As calls for revocation grow louder within certain political circles in Bangkok, it is imperative to analyze why such a move would be viewed by the international community as an act of profound "bad faith." The current peace rests on specific legal and strategic pillars that cannot be dismantled without collapsing the entire regional security architecture.


The Legal Shield: The "Intangibility" of Boundaries

Under the Vienna Convention on the Law of Treaties (VCLT), specifically Article 62, Paragraph 2, a state cannot invoke a "fundamental change of circumstances" to terminate or
withdraw from a treaty that establishes a boundary.

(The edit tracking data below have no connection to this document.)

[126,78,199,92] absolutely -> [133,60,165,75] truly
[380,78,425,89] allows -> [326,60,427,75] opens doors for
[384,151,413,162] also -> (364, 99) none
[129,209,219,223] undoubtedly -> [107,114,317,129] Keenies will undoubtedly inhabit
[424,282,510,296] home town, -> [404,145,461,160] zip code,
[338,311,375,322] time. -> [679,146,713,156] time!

Because MOU 2000 was signed, ratified, and deposited with the United Nations Secretariat as the definitive framework for boundary demarcation, it is legally "intangible." Any unilateral attempt by Bangkok to revoke it is a violation of pacta sunt servanda (agreements must be kept). In the eyes of international law, the MOU remains binding regardless of a state’s internal political "recommendations." To attempt an escape from these territorial obligations is to signal to the world that Thailand’s signature on a treaty is temporary and subject to the whims of populist sentiment.


Dismantling the Engine of Peace: The JBC

The Joint Statement of 27 December 2025 (the Peace Declaration) was predicated on a single, vital mechanism: the Joint Boundary Committee (JBC). The logic is linear and inescapable: the Peace Declaration mandates the "peaceful settlement of disputes through existing mechanisms." The JBC is that mechanism. However, the JBC derives its entire legal authority and mandate from MOU 2000. If Thailand revokes the MOU, it effectively "kills" the JBC. One cannot claim to honor a peace treaty while simultaneously dismantling the only tool agreed upon to maintain that peace. By destroying the engine of the peace agreement, Thailand would be in de facto violation of the Peace Declaration, creating a legal vacuum where technical surveys are replaced by military positioning, a "gray zone" that invites conflict.

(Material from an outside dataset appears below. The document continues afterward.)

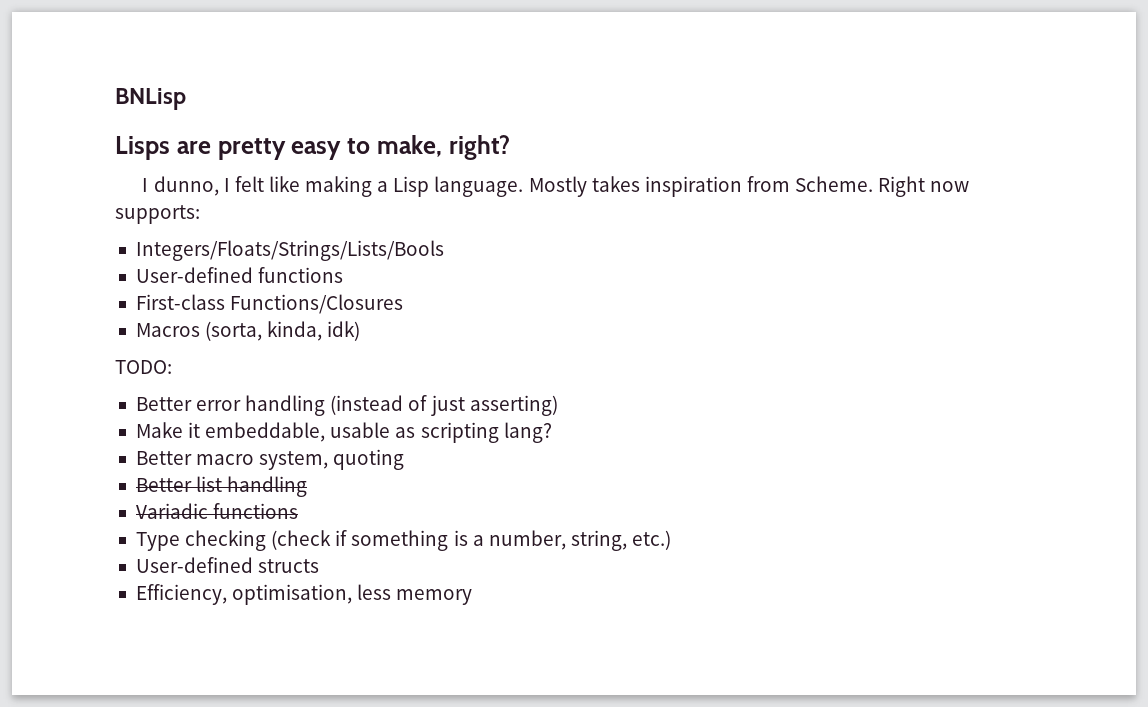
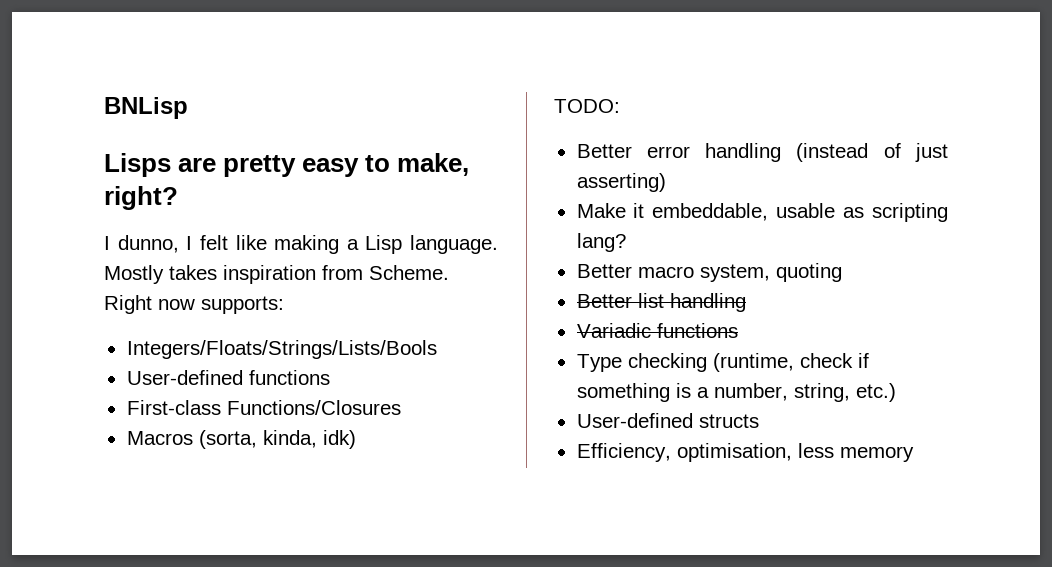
[271,530,332,550] (check -> [712,353,853,372] (runtime, check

The Doctrine of Estoppel and "Bait-and-Switch" Diplomacy

The "Bad Faith" argument is further cemented by the principle of estoppel (preclusion). For over twenty-six years, Thailand has actively engaged in JBC meetings, conducted joint surveys, and consistently represented to the global community that MOU 2000 is the legitimate framework for resolution. By doing so, Thailand has induced Cambodia, and the broader ASEAN Region, to rely on this framework. To suddenly disavow this foundation because of shifting political winds is a "diplomatic bait-and-switch." Under international law, a state cannot benefit from the stability provided by an agreement for decades and then discard it the moment the technical realities of the border conflict with domestic political narratives. Such "blowing hot and cold" is a textbook violation of the principle of Bona Fides that underpins modern interstate relations.

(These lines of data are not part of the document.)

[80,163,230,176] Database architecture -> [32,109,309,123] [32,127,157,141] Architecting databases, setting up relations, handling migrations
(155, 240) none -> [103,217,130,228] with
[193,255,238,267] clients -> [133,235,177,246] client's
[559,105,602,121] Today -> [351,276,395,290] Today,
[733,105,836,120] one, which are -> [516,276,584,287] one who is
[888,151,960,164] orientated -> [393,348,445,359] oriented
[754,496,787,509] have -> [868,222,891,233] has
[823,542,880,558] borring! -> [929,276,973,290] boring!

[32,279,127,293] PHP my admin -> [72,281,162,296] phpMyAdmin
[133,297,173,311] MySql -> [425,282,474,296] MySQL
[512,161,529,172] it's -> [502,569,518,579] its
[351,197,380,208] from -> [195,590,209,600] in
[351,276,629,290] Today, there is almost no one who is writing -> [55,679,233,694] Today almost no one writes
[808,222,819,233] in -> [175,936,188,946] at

Domestic Politics vs. International Sanctity

Furthermore, attempting to use internal Senate recommendations to override a bilateral treaty violates Article 27 of the VCLT, which stipulates that a state may not invoke its internal law as justification for its failure to perform a treaty. When Bangkok allows domestic rhetoric to dictate its compliance with international obligations, it shifts toward legal exceptionalism. This is the very definition of bad faith: entering into a Peace Declaration in December while holding a "revocation" card in reserve to be played when the diplomatic cost becomes politically inconvenient.


Conclusion: The Law of the Jungle

While Cambodia continues to call for peaceful, diplomatic settlements through the established JBC framework, the movement in Bangkok suggests a preference for the "law of the jungle" 
over the "rule of law." Revoking the MOU does not reset the border to a blank slate; it removes the guardrails that prevent escalation. Thailand must realize that respecting the Peace Declaration is impossible without respecting the MOU that makes it work. To pull the rug out from under the JBC is not an act of sovereignty, it is an act of diplomatic arson.

1 comment:

Anonymous said...

Cambodia's weanesses stemmed from political repression, corruption, online scam, social injustice, plus Ah Roleuy Hun Sen's bad mouth have spontaneously invited the bad ass Thailand to attack Cambodia without any condemnation from the international community.